Databricks Community

jeremy98 · ‎12-09-2024

Hello community,
I installed databricks extension on my vscode ide. How to fix this error? I created the environment to run locally my notebooks and selected the available remote cluster to execute my notebook, what else?

I Have this error: ImportError: cannot import name 'AnalyzeArgument' from 'pyspark.sql.udtf'

This is the snippet code:

from databricks.connect import DatabricksSession
spark = DatabricksSession.builder.getOrCreate()
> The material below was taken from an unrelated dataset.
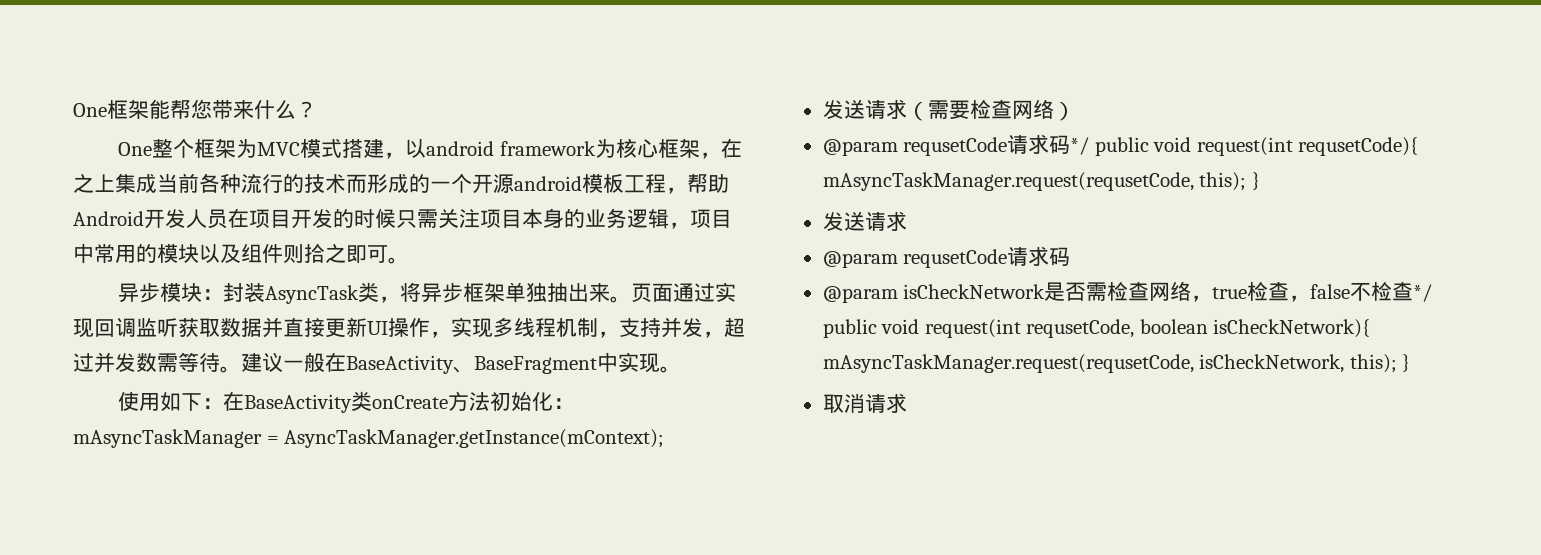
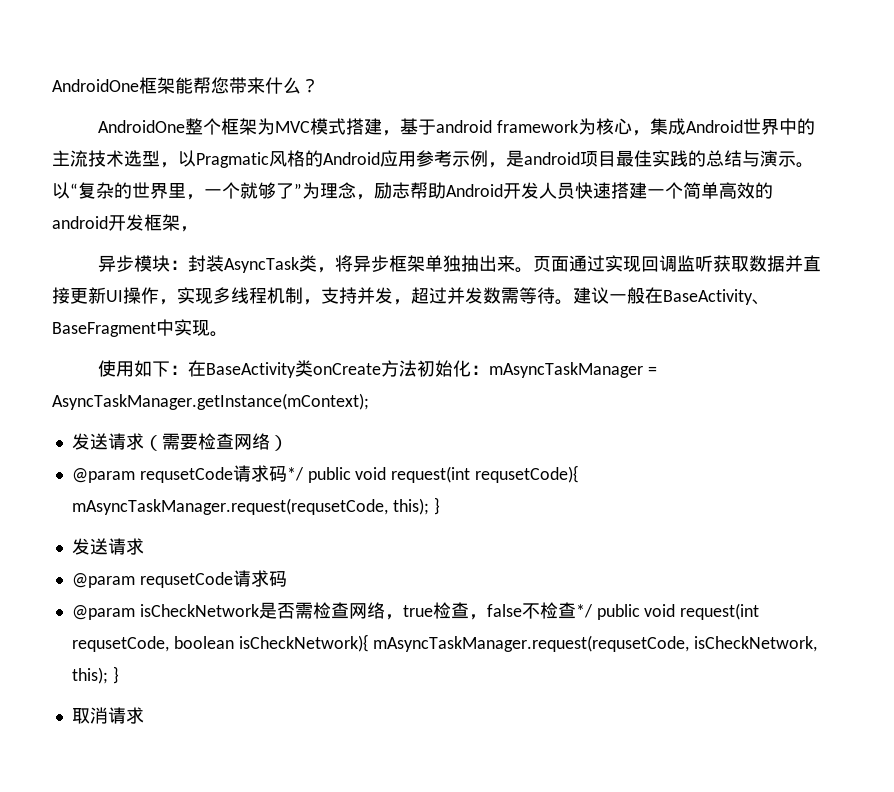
[73,103,107,117] One -> [52,79,139,92] AndroidOne
[118,142,153,156] One -> [97,120,185,133] AndroidOne
[405,139,427,158] 以 -> [399,118,436,135] 基于
[657,138,742,159] [73,173,729,194] [73,208,732,229] [73,243,409,264] 框架，在之上集成当前各种流行的技术而形成的一个开源android模板工程，帮助Android开发人员在项目开发的时候只需关注项目本身的业务逻辑，项目中常用的模块以及组件则拾之即可。 -> [631,118,815,136] [52,150,814,168] [52,182,773,200] [52,214,198,232] ，集成Android世界中的主流技术选型，以Pragmatic风格的Android应用参考示例，是android项目最佳实践的总结与演示。以“复杂的世界里，一个就够了”为理念，励志帮助Android开发人员快速搭建一个简单高效的android开发框架，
spark.sql("SELECT * FROM catalog.00_bronze_layer.client_email LIMIT 10")

spiky001 · ‎12-12-2024

Hi,

We encountered the same issues when importing sql from pyspark in the following code snippet.

from pyspark import sql

def get_spark_session() -> sql.SparkSession:
    spark = sql.SparkSession.getActiveSession()
    if not spark:
        # trying to get a spark connect Sessions
        from databricks.connect import DatabricksSession
        from pyspark.errors.exceptions.connect import SparkConnectGrpcException
        spark = DatabricksSession.builder.getOrCreate()
    return spark

Error Encountered:

from pyspark.sql.udtf import AnalyzeArgument, AnalyzeResult  # noqa: F401
ImportError: cannot import name 'AnalyzeArgument' from 'pyspark.sql.udtf'

Environment Information:

python                   3.11.10
pyspark                  3.5.0
databricks-connect       15.4.4

FYI, occasionally deleting and reinstalling the virtual environment can fix the issue, but it's not a consistent solution.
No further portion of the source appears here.